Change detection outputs
•••••
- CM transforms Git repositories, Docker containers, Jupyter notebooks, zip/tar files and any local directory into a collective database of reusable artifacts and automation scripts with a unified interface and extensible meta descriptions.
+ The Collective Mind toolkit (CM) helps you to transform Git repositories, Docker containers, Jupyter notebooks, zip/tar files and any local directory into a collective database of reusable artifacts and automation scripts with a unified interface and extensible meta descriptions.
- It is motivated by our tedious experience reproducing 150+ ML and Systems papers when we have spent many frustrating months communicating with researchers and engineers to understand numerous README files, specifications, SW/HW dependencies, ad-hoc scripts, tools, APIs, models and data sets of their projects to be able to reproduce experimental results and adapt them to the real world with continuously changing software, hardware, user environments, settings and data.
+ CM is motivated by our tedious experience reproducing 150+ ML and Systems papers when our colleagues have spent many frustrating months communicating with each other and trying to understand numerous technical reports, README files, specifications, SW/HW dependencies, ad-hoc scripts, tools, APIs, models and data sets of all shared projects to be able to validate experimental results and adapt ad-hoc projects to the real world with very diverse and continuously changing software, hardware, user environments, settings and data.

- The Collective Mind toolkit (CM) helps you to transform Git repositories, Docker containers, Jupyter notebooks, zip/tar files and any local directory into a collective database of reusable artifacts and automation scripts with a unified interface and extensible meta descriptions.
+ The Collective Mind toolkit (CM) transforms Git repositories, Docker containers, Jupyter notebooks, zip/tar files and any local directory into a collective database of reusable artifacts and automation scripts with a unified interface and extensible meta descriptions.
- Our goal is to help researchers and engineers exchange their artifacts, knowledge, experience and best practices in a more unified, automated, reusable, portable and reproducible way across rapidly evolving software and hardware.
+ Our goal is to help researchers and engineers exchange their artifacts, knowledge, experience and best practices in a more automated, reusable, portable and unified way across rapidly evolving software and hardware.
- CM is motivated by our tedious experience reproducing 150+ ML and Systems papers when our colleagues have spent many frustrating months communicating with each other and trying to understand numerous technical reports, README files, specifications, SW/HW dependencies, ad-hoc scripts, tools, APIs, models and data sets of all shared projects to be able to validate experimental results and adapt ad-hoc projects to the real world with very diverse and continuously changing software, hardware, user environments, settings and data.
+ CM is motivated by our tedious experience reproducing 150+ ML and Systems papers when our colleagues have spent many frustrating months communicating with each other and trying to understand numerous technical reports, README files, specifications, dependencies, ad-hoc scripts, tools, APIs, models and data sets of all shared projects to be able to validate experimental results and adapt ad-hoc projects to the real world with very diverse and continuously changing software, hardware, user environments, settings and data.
•••••
_Problem details_: Print each entry exactly as it appears above.

_The answer_:
- CM transforms Git repositories, Docker containers, Jupyter notebooks, zip/tar files and any local directory into a collective database of reusable artifacts and automation scripts with a unified interface and extensible meta descriptions.
+ The Collective Mind toolkit (CM) helps you to transform Git repositories, Docker containers, Jupyter notebooks, zip/tar files and any local directory into a collective database of reusable artifacts and automation scripts with a unified interface and extensible meta descriptions.
- It is motivated by our tedious experience reproducing 150+ ML and Systems papers when we have spent many frustrating months communicating with researchers and engineers to understand numerous README files, specifications, SW/HW dependencies, ad-hoc scripts, tools, APIs, models and data sets of their projects to be able to reproduce experimental results and adapt them to the real world with continuously changing software, hardware, user environments, settings and data.
+ CM is motivated by our tedious experience reproducing 150+ ML and Systems papers when our colleagues have spent many frustrating months communicating with each other and trying to understand numerous technical reports, README files, specifications, SW/HW dependencies, ad-hoc scripts, tools, APIs, models and data sets of all shared projects to be able to validate experimental results and adapt ad-hoc projects to the real world with very diverse and continuously changing software, hardware, user environments, settings and data.

- The Collective Mind toolkit (CM) helps you to transform Git repositories, Docker containers, Jupyter notebooks, zip/tar files and any local directory into a collective database of reusable artifacts and automation scripts with a unified interface and extensible meta descriptions.
+ The Collective Mind toolkit (CM) transforms Git repositories, Docker containers, Jupyter notebooks, zip/tar files and any local directory into a collective database of reusable artifacts and automation scripts with a unified interface and extensible meta descriptions.
- Our goal is to help researchers and engineers exchange their artifacts, knowledge, experience and best practices in a more unified, automated, reusable, portable and reproducible way across rapidly evolving software and hardware.
+ Our goal is to help researchers and engineers exchange their artifacts, knowledge, experience and best practices in a more automated, reusable, portable and unified way across rapidly evolving software and hardware.
- CM is motivated by our tedious experience reproducing 150+ ML and Systems papers when our colleagues have spent many frustrating months communicating with each other and trying to understand numerous technical reports, README files, specifications, SW/HW dependencies, ad-hoc scripts, tools, APIs, models and data sets of all shared projects to be able to validate experimental results and adapt ad-hoc projects to the real world with very diverse and continuously changing software, hardware, user environments, settings and data.
+ CM is motivated by our tedious experience reproducing 150+ ML and Systems papers when our colleagues have spent many frustrating months communicating with each other and trying to understand numerous technical reports, README files, specifications, dependencies, ad-hoc scripts, tools, APIs, models and data sets of all shared projects to be able to validate experimental results and adapt ad-hoc projects to the real world with very diverse and continuously changing software, hardware, user environments, settings and data.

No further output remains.